Bars and restaurants aren’t allowed to accept glasses for free under the state’s Tied House Evil Law.

They have to pay for them at the brewers cost.

But, Anhueser Busch, the Restaurant and Lodging Association, and the Retail Federation are all backing House bill 853.

It would allow beer distributors to give away up to three cases of glasses for up to three brands.

“20 other states do it. Europe does it,” said the bill’s sponsor, State Representative Tom Goodson of Brevard County

The legislation has cleared its only committee in the House where even big-dog brewer Miller-Coors testified against it.

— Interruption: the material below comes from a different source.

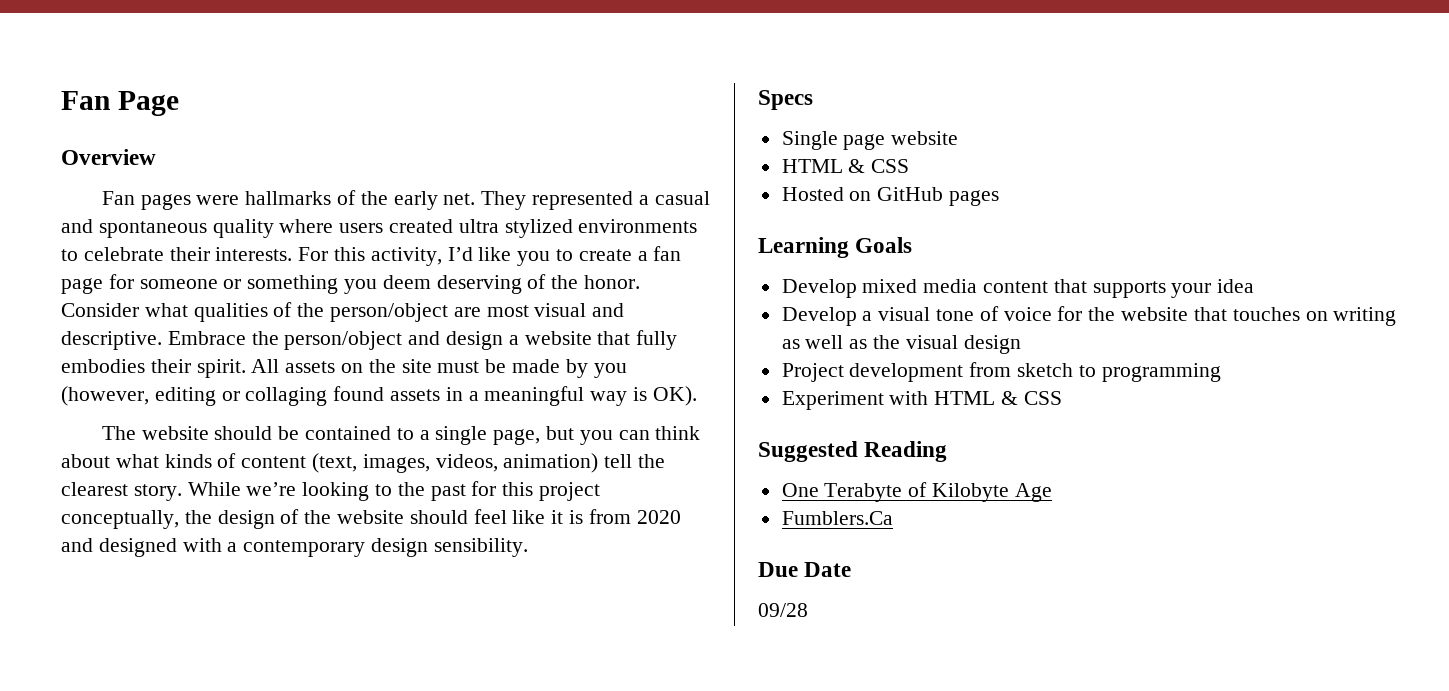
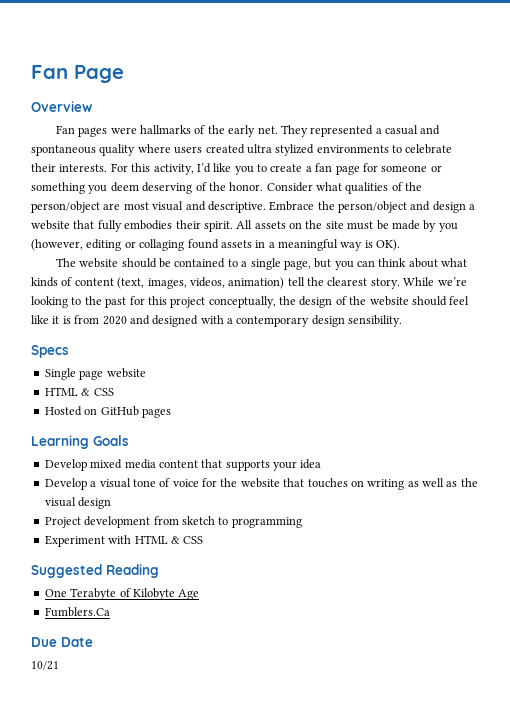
- 09/28
+ 10/21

Craft brewers hate it too.

Bryon Burroughs owns Proof Brewing in the shadow of the state capitol.

“It’s basically legalized pay to play. It puts craft brewers at an immediate disadvantage and it’s really bad for small business,” Burroughs said.

 

Josh Aubuchon represents the states Craft Brewers Association.

“It’s a way of Anheuser-Busch coming in and pushing the little guys out, and trying to buy up more tap handles using any means necessary,” said Abuchon.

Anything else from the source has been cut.